Try it: Within the records, say how many lines include the word "none"; the answer should be the number and no more.
==================================================
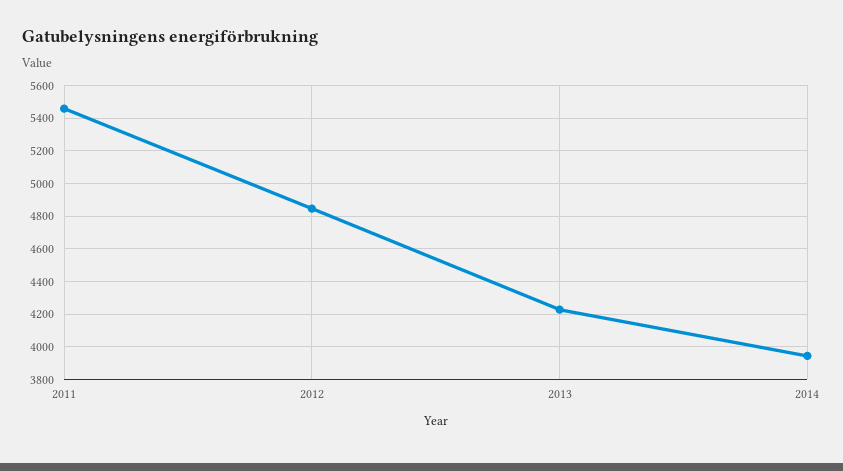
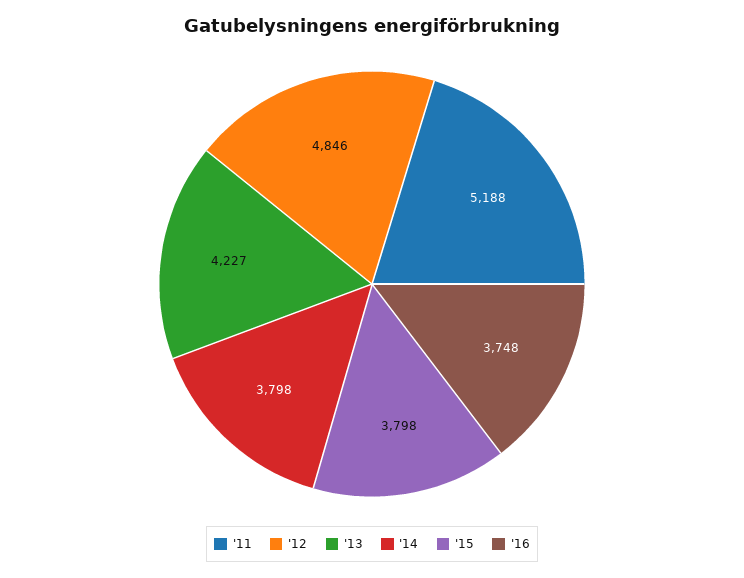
2011: 5450 -> 5188
2014: 3950 -> 3798
'15: none -> 3798
'16: none -> 3748

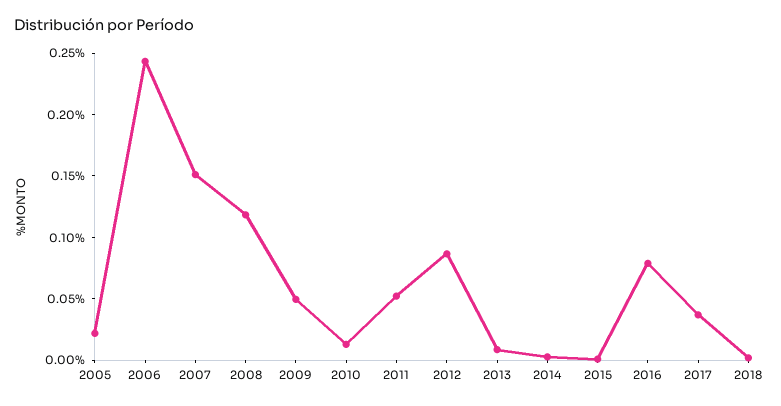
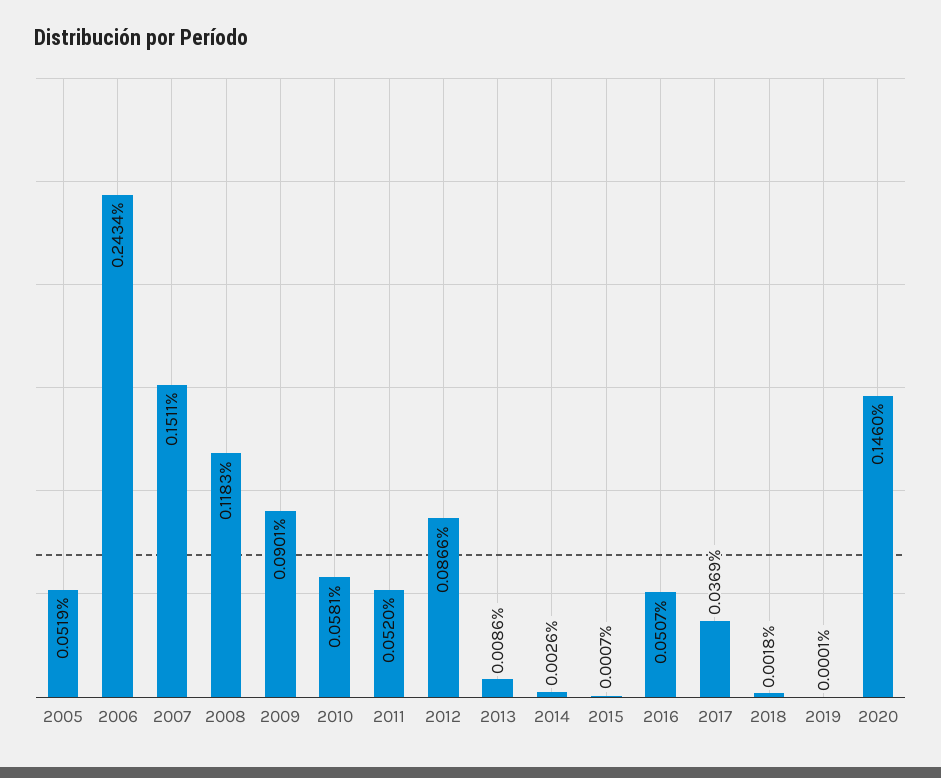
2005: 0.02 -> 0.0519
2009: 0.05 -> 0.0901
2010: 0.01 -> 0.0581
2016: 0.08 -> 0.0507
2019: none -> 0.0001
2020: none -> 0.146

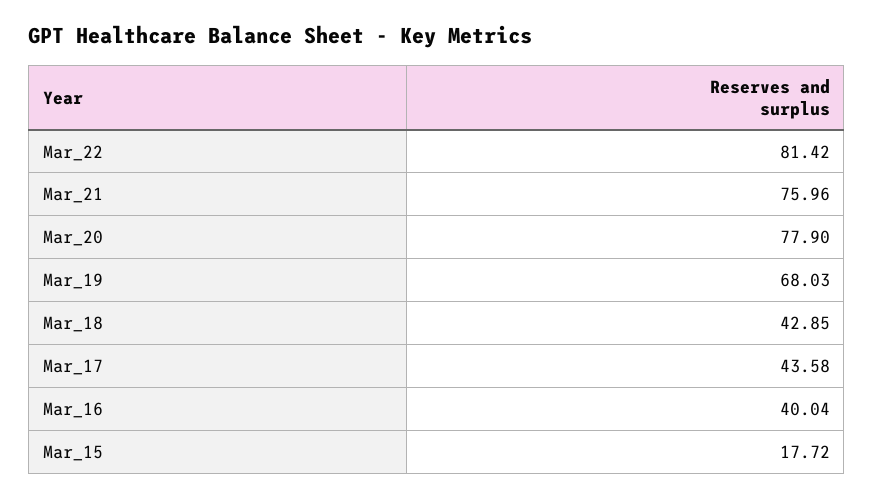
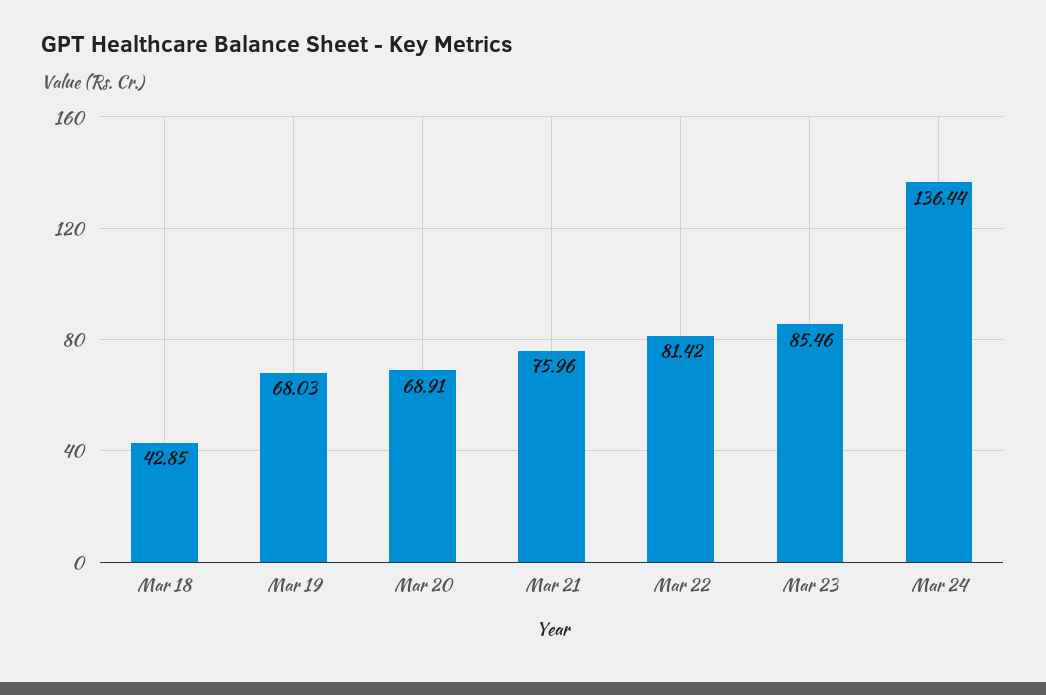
Mar_20: 77.9 -> 68.91
Mar_17: 43.58 -> none
Mar_16: 40.04 -> none
Mar_15: 17.72 -> none
Mar 23: none -> 85.46
Mar 24: none -> 136.44

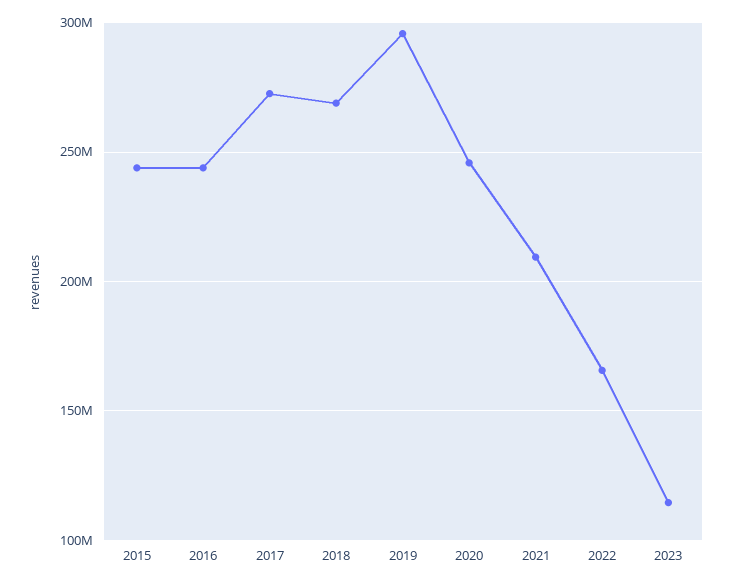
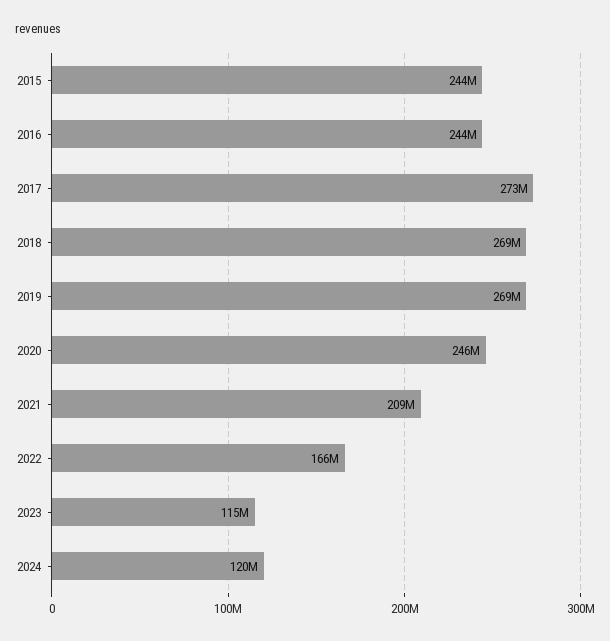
2019: 295000000 -> 269000000
2024: none -> 120000000

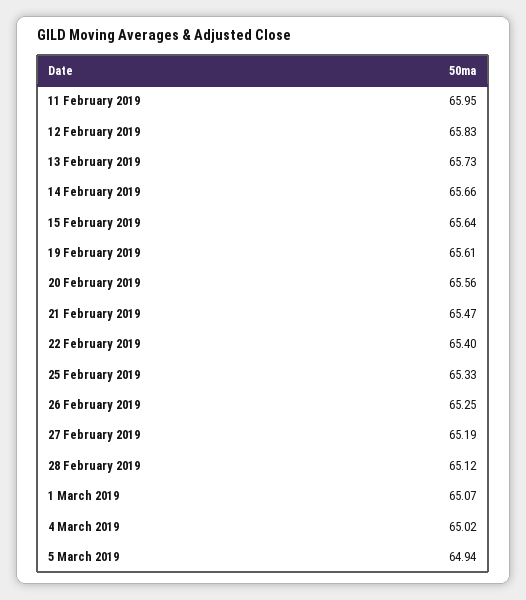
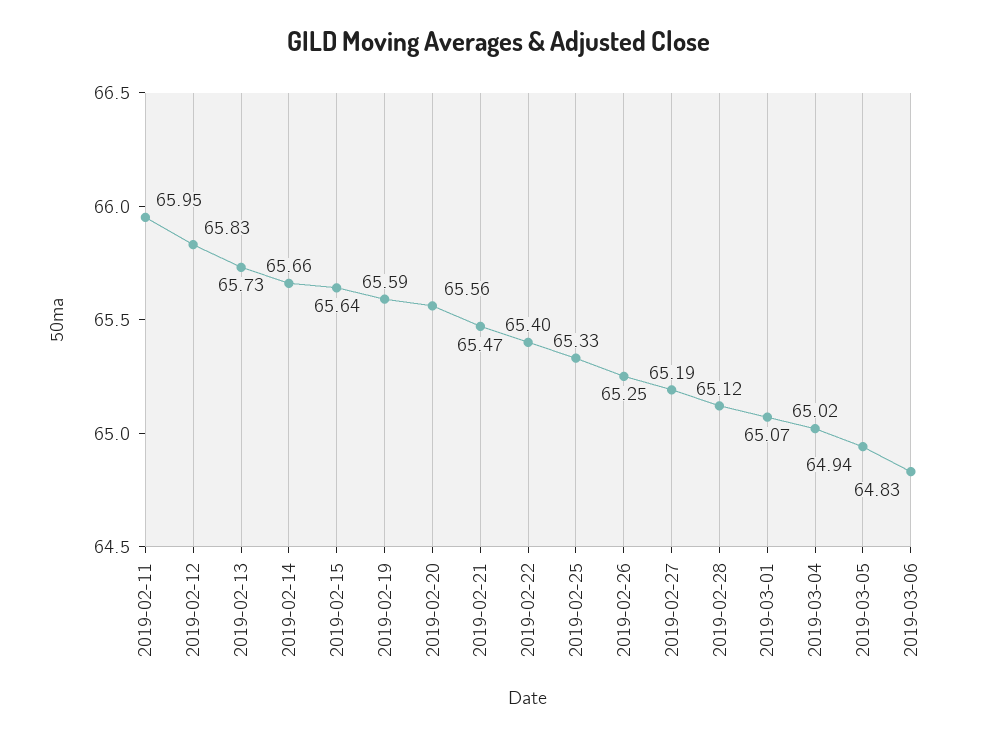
19 February 2019: 65.61 -> 65.59
2019-03-06: none -> 64.83

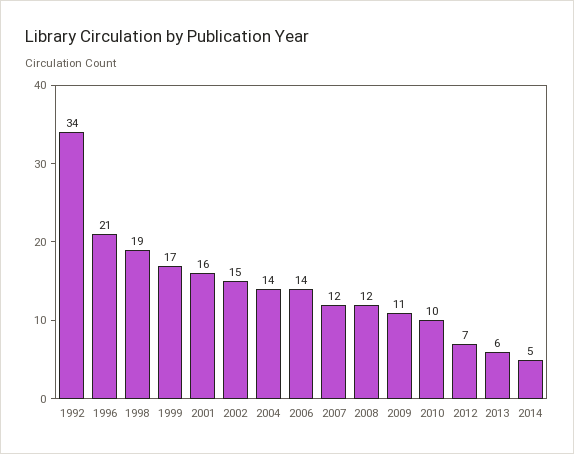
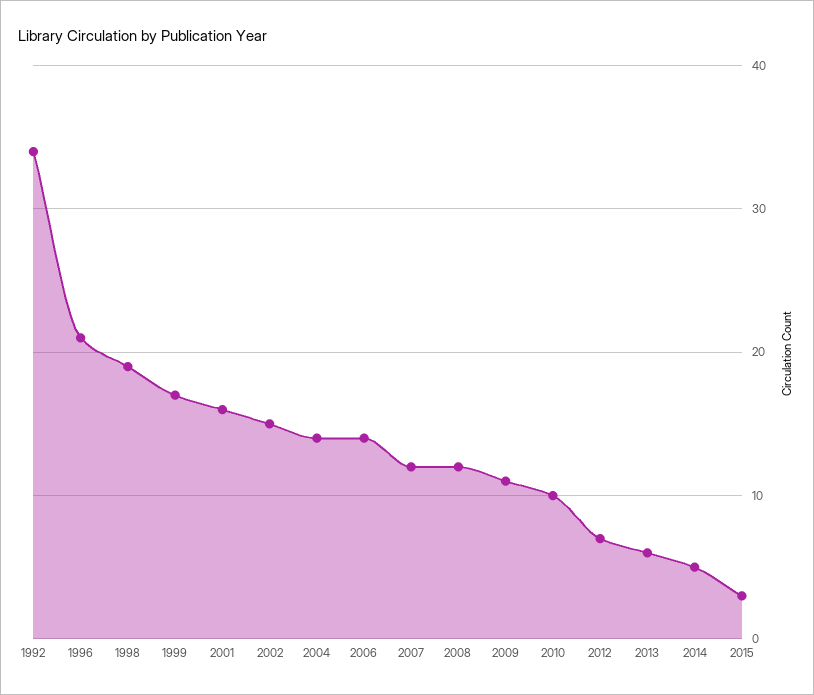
2015: none -> 3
==================================================
Written response: 12